**What this task involves:**
Retype exactly the lines of the material below, from the one containing "large media bundles." through the last, with both ends kept.

⁂

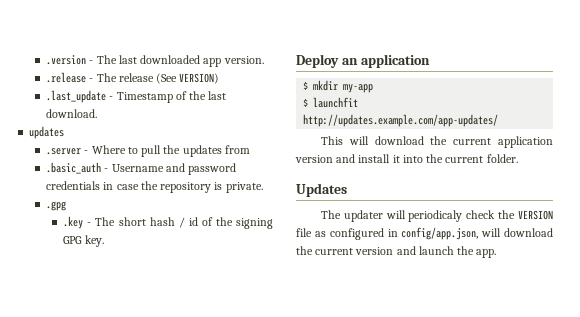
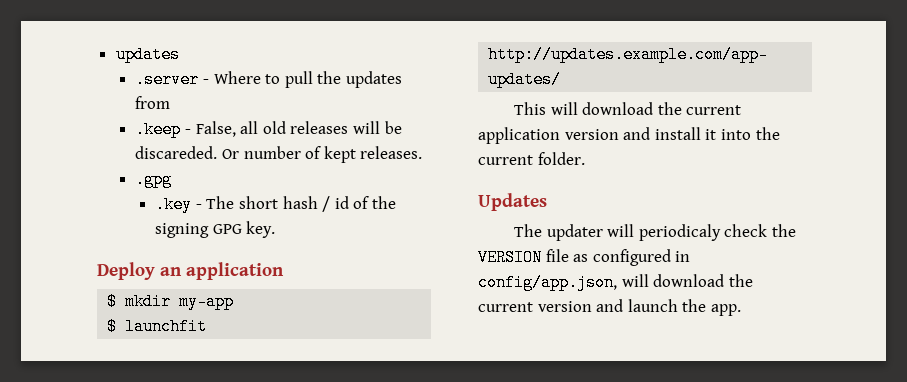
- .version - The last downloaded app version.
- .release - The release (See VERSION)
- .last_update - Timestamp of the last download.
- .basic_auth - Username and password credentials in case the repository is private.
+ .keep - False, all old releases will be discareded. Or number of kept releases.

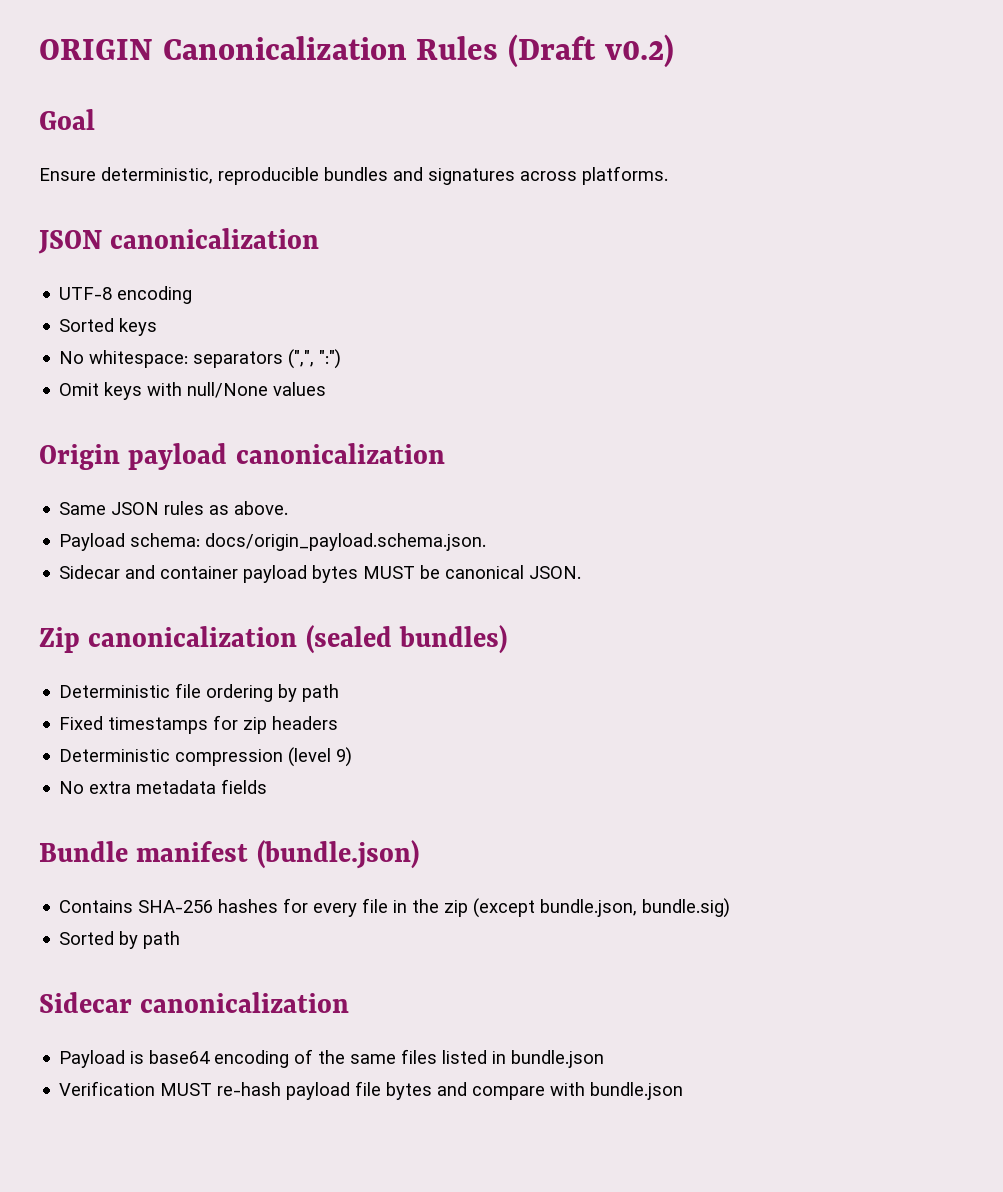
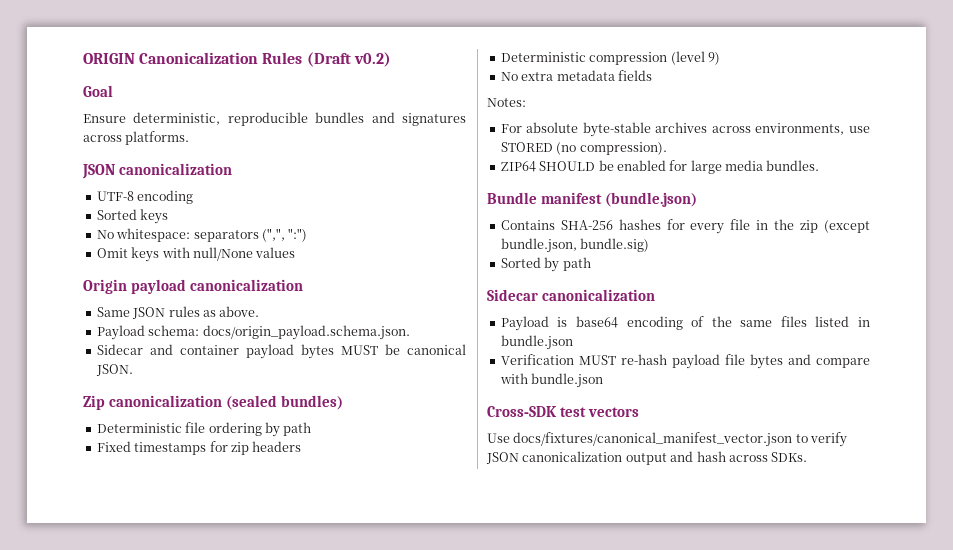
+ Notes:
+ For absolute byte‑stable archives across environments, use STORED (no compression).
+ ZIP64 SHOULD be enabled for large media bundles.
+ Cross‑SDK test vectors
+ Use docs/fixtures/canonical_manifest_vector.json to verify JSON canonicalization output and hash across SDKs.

⁂

**Written reply:**
+ ZIP64 SHOULD be enabled for large media bundles.
+ Cross‑SDK test vectors
+ Use docs/fixtures/canonical_manifest_vector.json to verify JSON canonicalization output and hash across SDKs.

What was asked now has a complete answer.